[[ Data to process open ]]
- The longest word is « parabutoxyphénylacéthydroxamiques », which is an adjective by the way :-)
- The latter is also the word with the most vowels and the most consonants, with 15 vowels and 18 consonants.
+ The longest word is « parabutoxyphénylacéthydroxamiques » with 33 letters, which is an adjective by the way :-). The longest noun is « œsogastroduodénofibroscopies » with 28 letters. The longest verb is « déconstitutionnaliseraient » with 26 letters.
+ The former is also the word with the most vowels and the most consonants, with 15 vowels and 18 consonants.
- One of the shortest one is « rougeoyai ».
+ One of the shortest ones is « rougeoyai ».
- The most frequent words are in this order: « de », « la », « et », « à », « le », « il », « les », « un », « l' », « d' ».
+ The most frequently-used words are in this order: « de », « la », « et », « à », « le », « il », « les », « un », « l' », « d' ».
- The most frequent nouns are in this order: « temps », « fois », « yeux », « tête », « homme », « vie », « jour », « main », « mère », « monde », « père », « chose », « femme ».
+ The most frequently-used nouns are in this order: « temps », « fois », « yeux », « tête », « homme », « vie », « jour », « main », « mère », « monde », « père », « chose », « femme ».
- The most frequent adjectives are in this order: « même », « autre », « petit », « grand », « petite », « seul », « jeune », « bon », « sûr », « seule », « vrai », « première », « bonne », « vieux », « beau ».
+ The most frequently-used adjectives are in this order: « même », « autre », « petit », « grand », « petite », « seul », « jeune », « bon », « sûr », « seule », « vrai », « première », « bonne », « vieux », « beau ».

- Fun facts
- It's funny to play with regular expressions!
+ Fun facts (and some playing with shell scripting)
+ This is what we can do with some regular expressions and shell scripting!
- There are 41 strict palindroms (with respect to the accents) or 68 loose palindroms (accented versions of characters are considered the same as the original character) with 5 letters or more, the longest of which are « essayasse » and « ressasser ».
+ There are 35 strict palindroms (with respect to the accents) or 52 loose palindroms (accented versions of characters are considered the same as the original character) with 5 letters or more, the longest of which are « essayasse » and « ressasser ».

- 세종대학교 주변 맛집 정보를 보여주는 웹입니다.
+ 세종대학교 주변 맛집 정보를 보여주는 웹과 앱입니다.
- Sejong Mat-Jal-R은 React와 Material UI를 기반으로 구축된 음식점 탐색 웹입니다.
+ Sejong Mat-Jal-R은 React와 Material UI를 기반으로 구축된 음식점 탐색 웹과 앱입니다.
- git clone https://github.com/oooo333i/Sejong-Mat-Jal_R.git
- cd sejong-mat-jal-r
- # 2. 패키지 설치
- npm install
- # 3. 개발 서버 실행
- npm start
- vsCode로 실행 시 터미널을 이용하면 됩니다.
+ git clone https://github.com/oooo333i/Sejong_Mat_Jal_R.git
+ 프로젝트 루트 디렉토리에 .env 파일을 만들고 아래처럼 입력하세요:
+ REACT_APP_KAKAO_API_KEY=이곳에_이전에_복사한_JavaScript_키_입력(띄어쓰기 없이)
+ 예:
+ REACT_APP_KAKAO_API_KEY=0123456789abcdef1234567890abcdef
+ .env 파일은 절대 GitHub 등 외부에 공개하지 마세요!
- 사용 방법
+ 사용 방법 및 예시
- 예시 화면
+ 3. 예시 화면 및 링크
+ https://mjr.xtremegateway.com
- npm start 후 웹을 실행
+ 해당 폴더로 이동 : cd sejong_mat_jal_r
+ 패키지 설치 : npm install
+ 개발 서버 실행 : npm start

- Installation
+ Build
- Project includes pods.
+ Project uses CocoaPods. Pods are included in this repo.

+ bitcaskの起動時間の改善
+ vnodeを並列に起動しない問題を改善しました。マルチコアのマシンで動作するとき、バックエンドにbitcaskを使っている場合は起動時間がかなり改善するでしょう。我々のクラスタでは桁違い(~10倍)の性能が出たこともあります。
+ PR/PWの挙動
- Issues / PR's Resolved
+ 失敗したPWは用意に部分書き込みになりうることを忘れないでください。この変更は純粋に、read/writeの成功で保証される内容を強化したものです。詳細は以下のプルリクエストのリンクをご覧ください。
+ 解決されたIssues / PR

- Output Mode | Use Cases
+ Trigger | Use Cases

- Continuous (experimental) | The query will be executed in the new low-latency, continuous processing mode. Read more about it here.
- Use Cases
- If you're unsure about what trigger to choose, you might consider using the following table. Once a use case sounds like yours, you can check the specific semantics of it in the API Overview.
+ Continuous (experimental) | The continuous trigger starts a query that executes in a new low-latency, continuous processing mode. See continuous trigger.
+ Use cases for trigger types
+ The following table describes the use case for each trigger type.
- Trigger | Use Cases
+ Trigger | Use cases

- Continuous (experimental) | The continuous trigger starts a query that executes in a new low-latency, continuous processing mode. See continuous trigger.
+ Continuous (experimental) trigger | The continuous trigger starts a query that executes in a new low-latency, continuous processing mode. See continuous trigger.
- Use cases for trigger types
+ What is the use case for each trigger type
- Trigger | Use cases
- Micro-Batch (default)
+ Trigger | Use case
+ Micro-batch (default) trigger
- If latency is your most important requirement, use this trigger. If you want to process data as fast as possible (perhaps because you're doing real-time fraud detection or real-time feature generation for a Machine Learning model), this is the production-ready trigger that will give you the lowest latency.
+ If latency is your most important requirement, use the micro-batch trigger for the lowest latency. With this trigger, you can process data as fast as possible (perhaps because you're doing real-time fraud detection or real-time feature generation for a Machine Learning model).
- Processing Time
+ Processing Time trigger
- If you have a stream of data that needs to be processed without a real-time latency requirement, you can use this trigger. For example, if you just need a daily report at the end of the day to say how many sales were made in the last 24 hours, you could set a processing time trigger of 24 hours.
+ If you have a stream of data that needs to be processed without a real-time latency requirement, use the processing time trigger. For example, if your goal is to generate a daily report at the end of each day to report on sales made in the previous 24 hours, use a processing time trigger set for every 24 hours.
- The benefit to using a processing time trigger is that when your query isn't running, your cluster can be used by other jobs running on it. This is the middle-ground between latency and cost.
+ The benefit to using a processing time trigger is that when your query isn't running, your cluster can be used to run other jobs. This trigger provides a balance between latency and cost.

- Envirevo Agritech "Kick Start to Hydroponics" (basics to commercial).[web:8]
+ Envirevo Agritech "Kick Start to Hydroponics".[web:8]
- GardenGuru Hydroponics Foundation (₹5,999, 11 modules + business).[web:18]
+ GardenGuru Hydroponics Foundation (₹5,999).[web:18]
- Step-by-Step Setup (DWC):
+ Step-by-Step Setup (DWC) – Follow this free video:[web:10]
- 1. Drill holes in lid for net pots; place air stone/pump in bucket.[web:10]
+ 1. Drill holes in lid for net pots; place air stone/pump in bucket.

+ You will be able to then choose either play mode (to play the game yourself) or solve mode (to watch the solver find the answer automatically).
[[ Data to process closed ]]
Write the listing out again, word for word.

## Expected answer
- The longest word is « parabutoxyphénylacéthydroxamiques », which is an adjective by the way :-)
- The latter is also the word with the most vowels and the most consonants, with 15 vowels and 18 consonants.
+ The longest word is « parabutoxyphénylacéthydroxamiques » with 33 letters, which is an adjective by the way :-). The longest noun is « œsogastroduodénofibroscopies » with 28 letters. The longest verb is « déconstitutionnaliseraient » with 26 letters.
+ The former is also the word with the most vowels and the most consonants, with 15 vowels and 18 consonants.
- One of the shortest one is « rougeoyai ».
+ One of the shortest ones is « rougeoyai ».
- The most frequent words are in this order: « de », « la », « et », « à », « le », « il », « les », « un », « l' », « d' ».
+ The most frequently-used words are in this order: « de », « la », « et », « à », « le », « il », « les », « un », « l' », « d' ».
- The most frequent nouns are in this order: « temps », « fois », « yeux », « tête », « homme », « vie », « jour », « main », « mère », « monde », « père », « chose », « femme ».
+ The most frequently-used nouns are in this order: « temps », « fois », « yeux », « tête », « homme », « vie », « jour », « main », « mère », « monde », « père », « chose », « femme ».
- The most frequent adjectives are in this order: « même », « autre », « petit », « grand », « petite », « seul », « jeune », « bon », « sûr », « seule », « vrai », « première », « bonne », « vieux », « beau ».
+ The most frequently-used adjectives are in this order: « même », « autre », « petit », « grand », « petite », « seul », « jeune », « bon », « sûr », « seule », « vrai », « première », « bonne », « vieux », « beau ».

- Fun facts
- It's funny to play with regular expressions!
+ Fun facts (and some playing with shell scripting)
+ This is what we can do with some regular expressions and shell scripting!
- There are 41 strict palindroms (with respect to the accents) or 68 loose palindroms (accented versions of characters are considered the same as the original character) with 5 letters or more, the longest of which are « essayasse » and « ressasser ».
+ There are 35 strict palindroms (with respect to the accents) or 52 loose palindroms (accented versions of characters are considered the same as the original character) with 5 letters or more, the longest of which are « essayasse » and « ressasser ».

- 세종대학교 주변 맛집 정보를 보여주는 웹입니다.
+ 세종대학교 주변 맛집 정보를 보여주는 웹과 앱입니다.
- Sejong Mat-Jal-R은 React와 Material UI를 기반으로 구축된 음식점 탐색 웹입니다.
+ Sejong Mat-Jal-R은 React와 Material UI를 기반으로 구축된 음식점 탐색 웹과 앱입니다.
- git clone https://github.com/oooo333i/Sejong-Mat-Jal_R.git
- cd sejong-mat-jal-r
- # 2. 패키지 설치
- npm install
- # 3. 개발 서버 실행
- npm start
- vsCode로 실행 시 터미널을 이용하면 됩니다.
+ git clone https://github.com/oooo333i/Sejong_Mat_Jal_R.git
+ 프로젝트 루트 디렉토리에 .env 파일을 만들고 아래처럼 입력하세요:
+ REACT_APP_KAKAO_API_KEY=이곳에_이전에_복사한_JavaScript_키_입력(띄어쓰기 없이)
+ 예:
+ REACT_APP_KAKAO_API_KEY=0123456789abcdef1234567890abcdef
+ .env 파일은 절대 GitHub 등 외부에 공개하지 마세요!
- 사용 방법
+ 사용 방법 및 예시
- 예시 화면
+ 3. 예시 화면 및 링크
+ https://mjr.xtremegateway.com
- npm start 후 웹을 실행
+ 해당 폴더로 이동 : cd sejong_mat_jal_r
+ 패키지 설치 : npm install
+ 개발 서버 실행 : npm start

- Installation
+ Build
- Project includes pods.
+ Project uses CocoaPods. Pods are included in this repo.

+ bitcaskの起動時間の改善
+ vnodeを並列に起動しない問題を改善しました。マルチコアのマシンで動作するとき、バックエンドにbitcaskを使っている場合は起動時間がかなり改善するでしょう。我々のクラスタでは桁違い(~10倍)の性能が出たこともあります。
+ PR/PWの挙動
- Issues / PR's Resolved
+ 失敗したPWは用意に部分書き込みになりうることを忘れないでください。この変更は純粋に、read/writeの成功で保証される内容を強化したものです。詳細は以下のプルリクエストのリンクをご覧ください。
+ 解決されたIssues / PR

- Output Mode | Use Cases
+ Trigger | Use Cases

- Continuous (experimental) | The query will be executed in the new low-latency, continuous processing mode. Read more about it here.
- Use Cases
- If you're unsure about what trigger to choose, you might consider using the following table. Once a use case sounds like yours, you can check the specific semantics of it in the API Overview.
+ Continuous (experimental) | The continuous trigger starts a query that executes in a new low-latency, continuous processing mode. See continuous trigger.
+ Use cases for trigger types
+ The following table describes the use case for each trigger type.
- Trigger | Use Cases
+ Trigger | Use cases

- Continuous (experimental) | The continuous trigger starts a query that executes in a new low-latency, continuous processing mode. See continuous trigger.
+ Continuous (experimental) trigger | The continuous trigger starts a query that executes in a new low-latency, continuous processing mode. See continuous trigger.
- Use cases for trigger types
+ What is the use case for each trigger type
- Trigger | Use cases
- Micro-Batch (default)
+ Trigger | Use case
+ Micro-batch (default) trigger
- If latency is your most important requirement, use this trigger. If you want to process data as fast as possible (perhaps because you're doing real-time fraud detection or real-time feature generation for a Machine Learning model), this is the production-ready trigger that will give you the lowest latency.
+ If latency is your most important requirement, use the micro-batch trigger for the lowest latency. With this trigger, you can process data as fast as possible (perhaps because you're doing real-time fraud detection or real-time feature generation for a Machine Learning model).
- Processing Time
+ Processing Time trigger
- If you have a stream of data that needs to be processed without a real-time latency requirement, you can use this trigger. For example, if you just need a daily report at the end of the day to say how many sales were made in the last 24 hours, you could set a processing time trigger of 24 hours.
+ If you have a stream of data that needs to be processed without a real-time latency requirement, use the processing time trigger. For example, if your goal is to generate a daily report at the end of each day to report on sales made in the previous 24 hours, use a processing time trigger set for every 24 hours.
- The benefit to using a processing time trigger is that when your query isn't running, your cluster can be used by other jobs running on it. This is the middle-ground between latency and cost.
+ The benefit to using a processing time trigger is that when your query isn't running, your cluster can be used to run other jobs. This trigger provides a balance between latency and cost.

- Envirevo Agritech "Kick Start to Hydroponics" (basics to commercial).[web:8]
+ Envirevo Agritech "Kick Start to Hydroponics".[web:8]
- GardenGuru Hydroponics Foundation (₹5,999, 11 modules + business).[web:18]
+ GardenGuru Hydroponics Foundation (₹5,999).[web:18]
- Step-by-Step Setup (DWC):
+ Step-by-Step Setup (DWC) – Follow this free video:[web:10]
- 1. Drill holes in lid for net pots; place air stone/pump in bucket.[web:10]
+ 1. Drill holes in lid for net pots; place air stone/pump in bucket.

+ You will be able to then choose either play mode (to play the game yourself) or solve mode (to watch the solver find the answer automatically).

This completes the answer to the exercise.